Running Tests
Execute A/B tests and generate experiments to compare variant performance.
Once you've configured your A/B test with data sources, variants, and metrics, you're ready to run experiments and analyze results.
The Testing Flow
Running an A/B test follows a three-step workflow through the interface tabs:
1. Setup Tab
Configure all the necessary components:
- Add your data source (prompts to test)
- Select or create at least 2 variants to compare
- Enable quality metrics for evaluation
2. Run Your Test
Once everything is configured in Setup, click the Run button to start an experiment:
- The button appears in the top-right corner of the A/B test interface
- Click Run to generate a new experiment
- The platform will:
- Send each prompt to all selected variants in parallel
- Collect responses from each variant
- Automatically evaluate outputs using your configured metrics
- Calculate cost and latency for each variant
Each run creates a new experiment—a snapshot of results for all variants at that moment.

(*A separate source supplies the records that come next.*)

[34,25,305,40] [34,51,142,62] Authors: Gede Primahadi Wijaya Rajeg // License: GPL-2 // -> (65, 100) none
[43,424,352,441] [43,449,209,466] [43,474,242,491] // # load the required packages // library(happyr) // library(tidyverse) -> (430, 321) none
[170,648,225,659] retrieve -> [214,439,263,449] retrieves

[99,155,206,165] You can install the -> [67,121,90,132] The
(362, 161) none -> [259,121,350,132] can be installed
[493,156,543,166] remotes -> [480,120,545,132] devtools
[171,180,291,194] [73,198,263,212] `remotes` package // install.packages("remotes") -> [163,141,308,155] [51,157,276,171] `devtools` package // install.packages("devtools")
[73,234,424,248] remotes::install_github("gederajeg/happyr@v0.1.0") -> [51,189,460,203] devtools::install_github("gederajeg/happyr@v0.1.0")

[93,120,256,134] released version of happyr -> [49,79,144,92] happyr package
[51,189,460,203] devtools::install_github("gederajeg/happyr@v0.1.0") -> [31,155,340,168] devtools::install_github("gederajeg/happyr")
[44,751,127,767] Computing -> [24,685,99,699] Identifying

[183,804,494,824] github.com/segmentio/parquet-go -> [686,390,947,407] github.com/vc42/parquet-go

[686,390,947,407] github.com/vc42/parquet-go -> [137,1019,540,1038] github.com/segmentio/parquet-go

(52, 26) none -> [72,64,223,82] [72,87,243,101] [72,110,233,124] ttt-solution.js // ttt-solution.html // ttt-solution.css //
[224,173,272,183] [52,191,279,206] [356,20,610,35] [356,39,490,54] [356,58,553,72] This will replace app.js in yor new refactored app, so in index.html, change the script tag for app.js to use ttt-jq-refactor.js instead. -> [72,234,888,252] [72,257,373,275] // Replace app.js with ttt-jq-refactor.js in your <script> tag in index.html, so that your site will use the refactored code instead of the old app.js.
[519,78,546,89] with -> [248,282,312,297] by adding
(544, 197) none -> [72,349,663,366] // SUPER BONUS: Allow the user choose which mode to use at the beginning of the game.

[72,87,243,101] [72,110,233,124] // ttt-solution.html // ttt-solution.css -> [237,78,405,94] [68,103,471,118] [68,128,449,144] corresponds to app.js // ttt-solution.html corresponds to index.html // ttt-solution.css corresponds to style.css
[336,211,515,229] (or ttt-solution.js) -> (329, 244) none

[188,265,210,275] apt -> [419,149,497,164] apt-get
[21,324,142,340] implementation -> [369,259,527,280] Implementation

This lets you track performance changes over time as you adjust configurations.
3. Results Tab
After running, you'll be automatically redirected to the Results tab where you can:
- View aggregated metrics across all variants
- Compare cost, latency, and quality side-by-side
- Drill down into individual prompts and responses
- Identify which variant performs best for your use case
When to Re-run Tests
Important: After making changes to your A/B test configuration, you must run again to see the impact. Previous results remain unchanged until you generate a new experiment.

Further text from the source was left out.